Yingyi and her colleagues were inspired by a 1988 geochemistry report that describes how sugar-based substances resist degradations in geological sediments by forming strong bonds with sulfides.
Dr. Mahdokht Shaibani, second author and Monash researcher, says, “While many of the challenges on the cathode side of the battery has been solved by our team, there is still need for further innovation into the protection of the lithium metal anode to enable large-scale uptake of this promising technology—innovations that may be right around the corner.”
The process was developed by the Monash team with significant contribution from Dr. Matthew Hill’s research group in CSIRO Manufacturing.
The Lithium-sulfur Battery Research Program at Monash University has been supported by the Commonwealth Government through the Australian Research Council and the Department of Industry, Innovation and Science. In addition, the work has also been supported by Cleanfuture Energy, Australia, an Australian subsidiary of the Enserv Group of Thailand.

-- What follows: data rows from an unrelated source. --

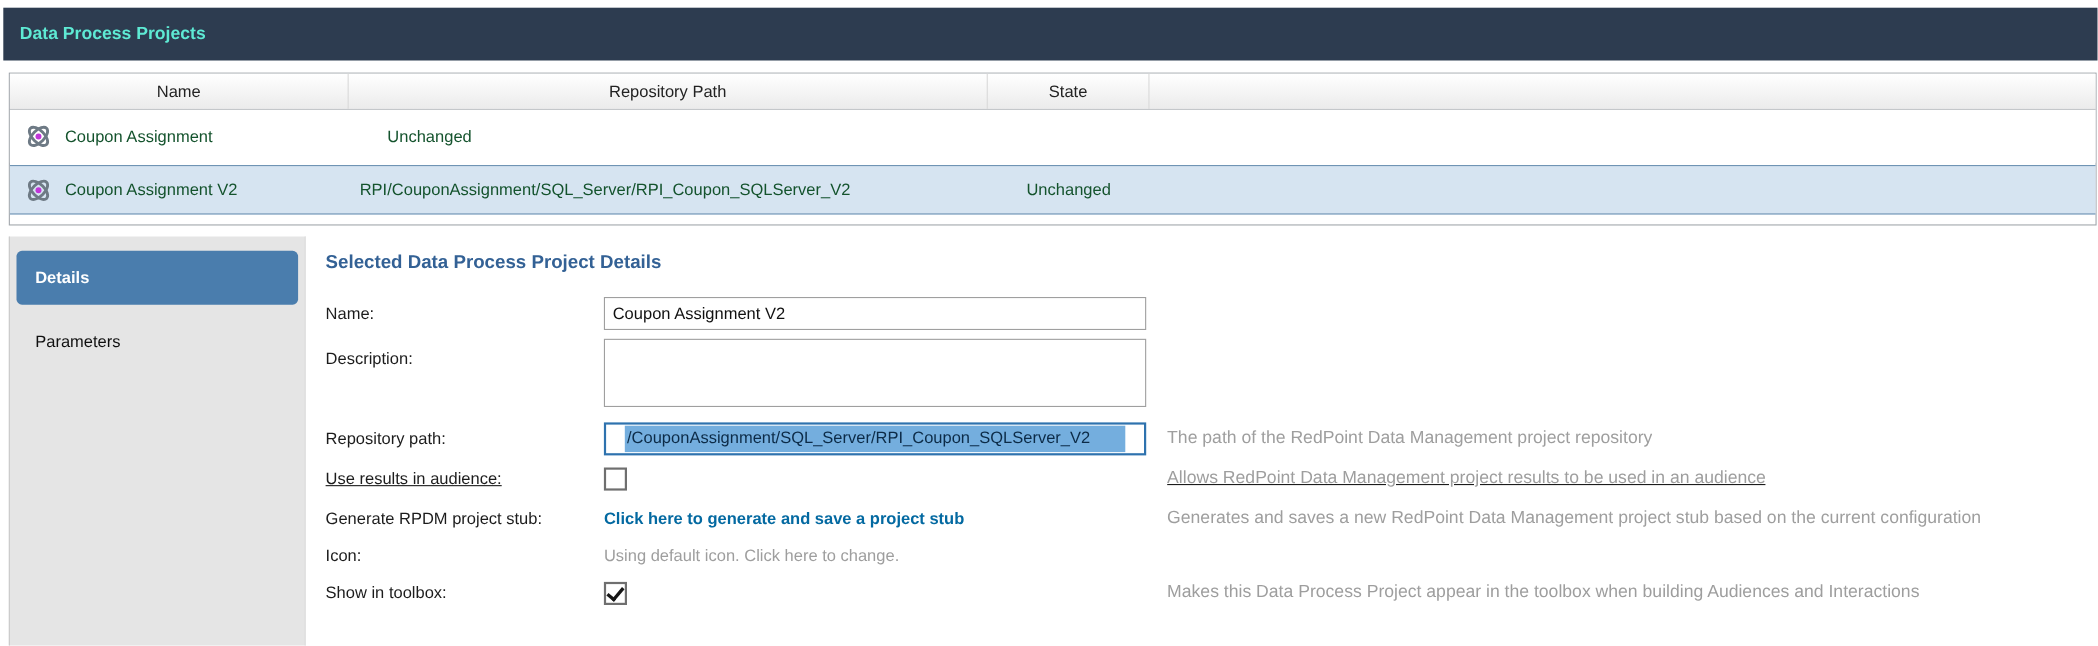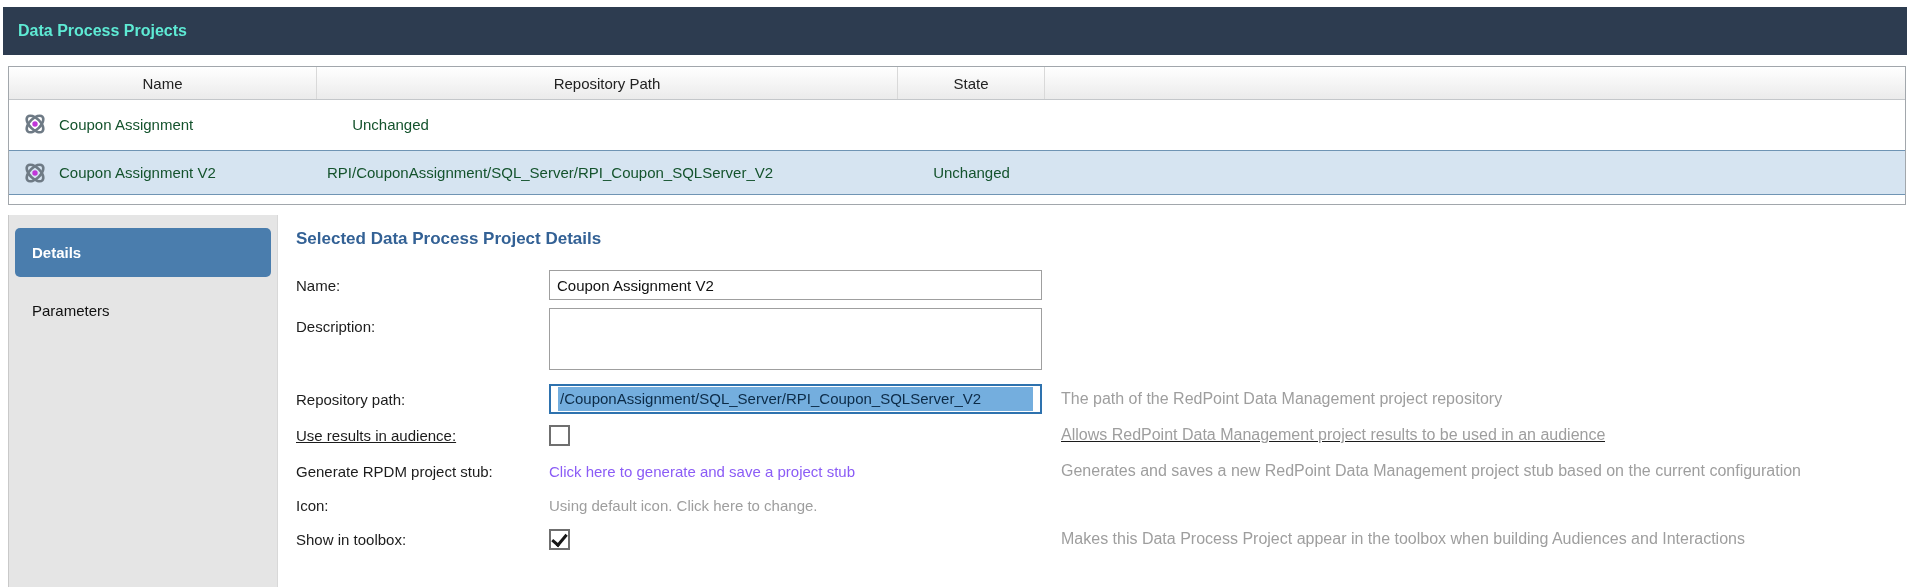"/CouponAssignment/SQL_Server/RPI_Coupon_" .repo-input { padding: 0 7px -> 0 17px }
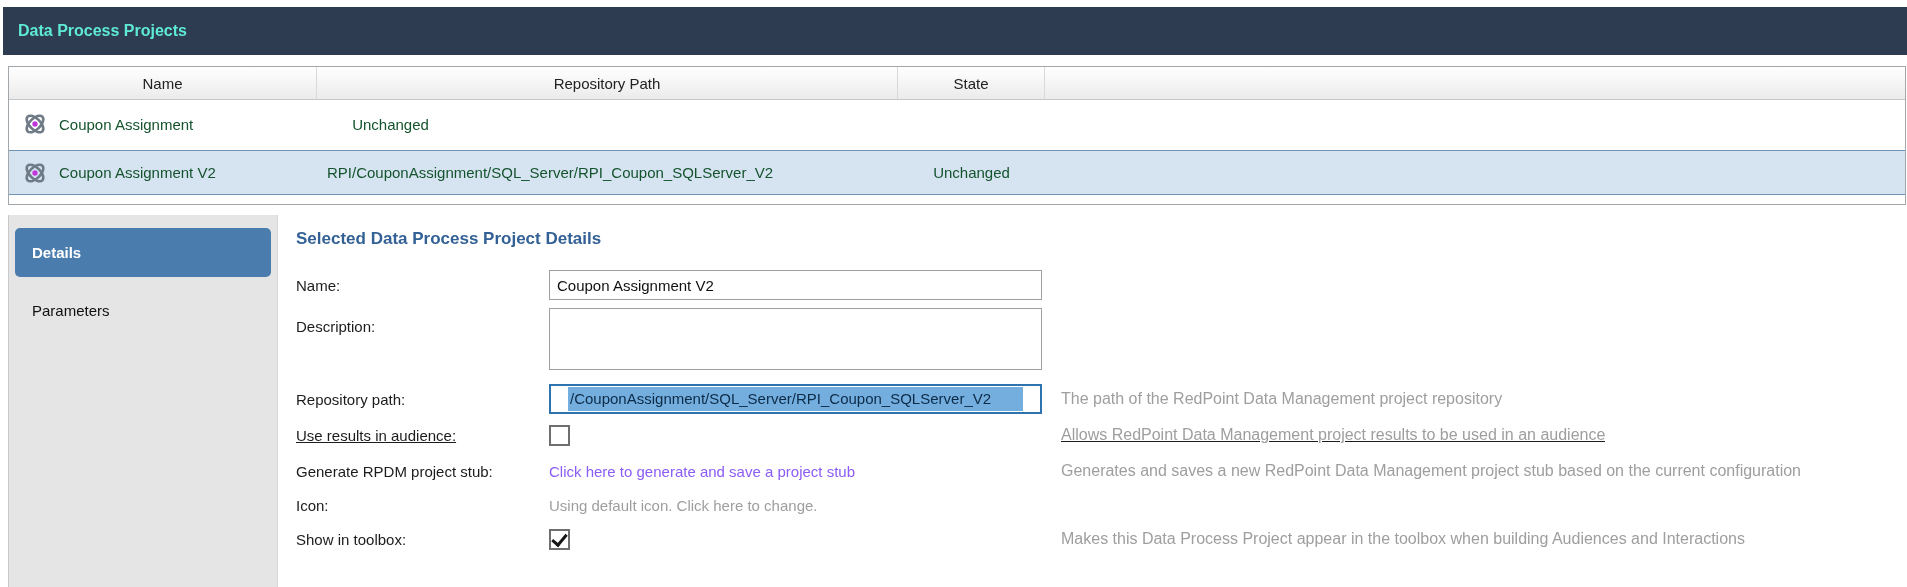"Click here to generate and" .action-link { color: #8b5cf6 -> #0369a1; font-weight: none -> bold }
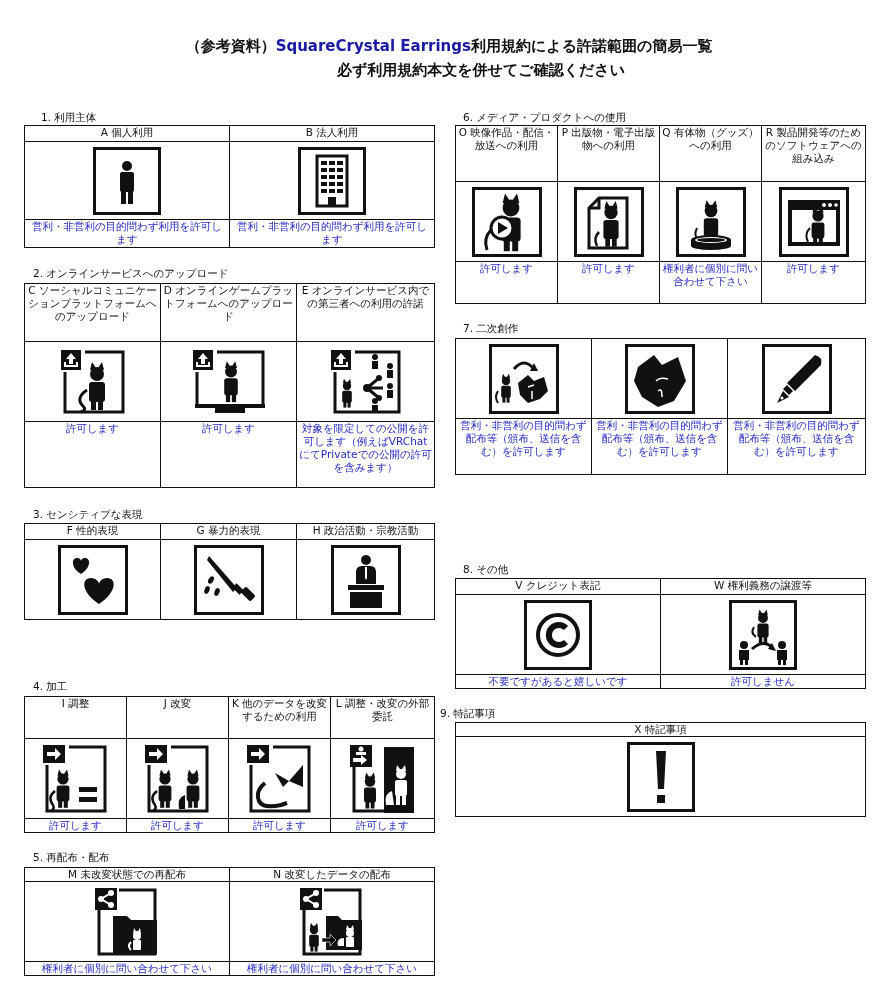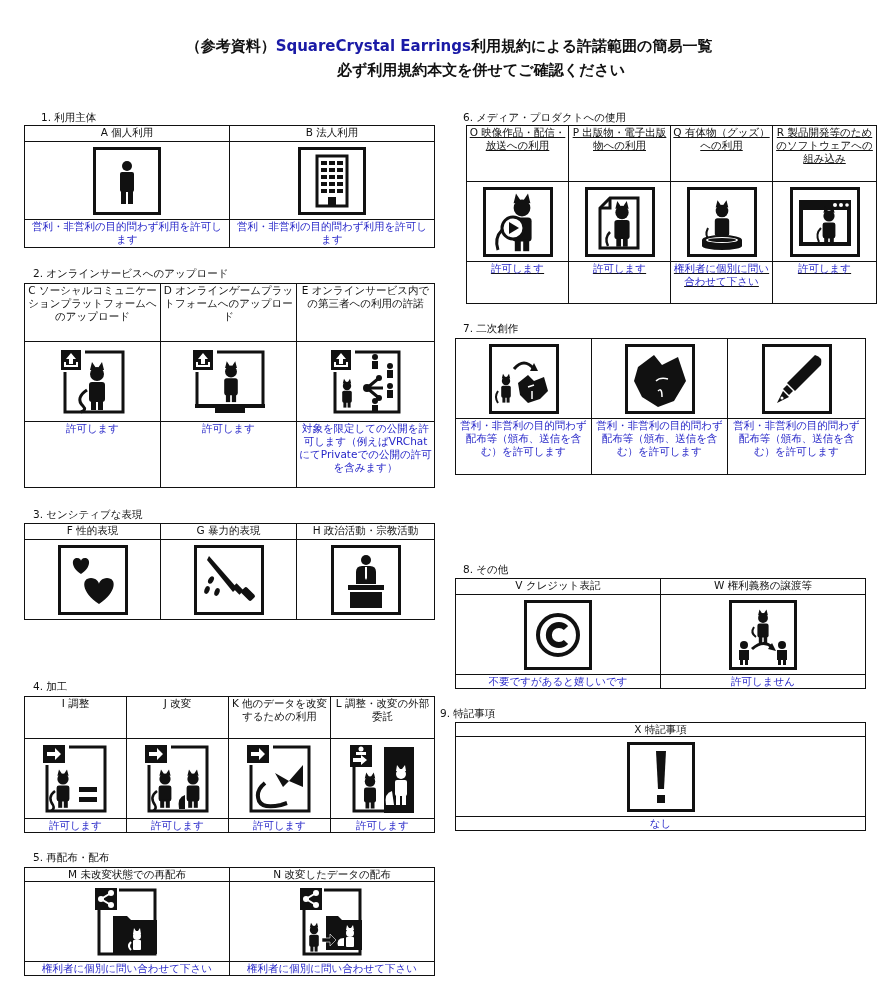"O 映像作品・配信・放送への利用" table.lic { left: 466px -> 455px; text-decoration: underline -> none }
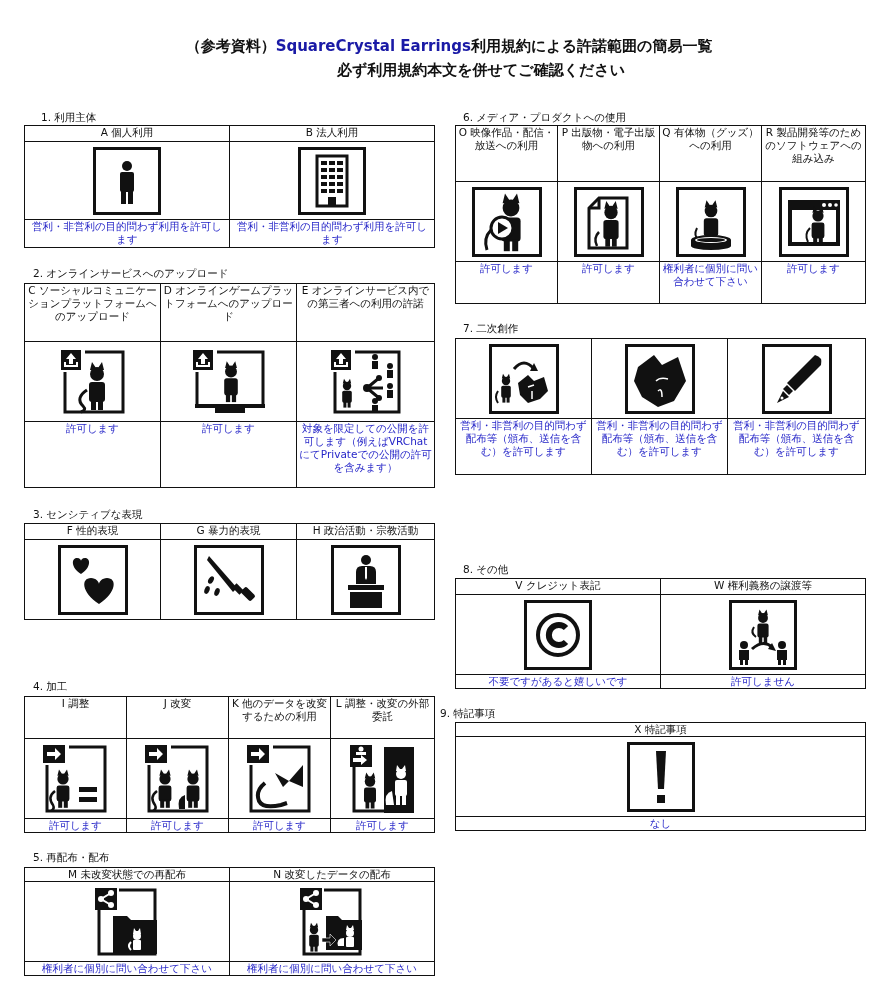"なし" tr { html: <tr> <td>なし</td> </tr> -> none }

Enserv Australia hopes to develop and manufacture the batteries in Australia, the world’s largest producer of lithium. “We would be looking to use the technology to enter the growing market for electric vehicles and electronic devices,” says Mark Gustowski, Managing Director of Enserv Australia. “We plan to make the first lithium-sulfur batteries in Australia using Australian lithium within about five years.”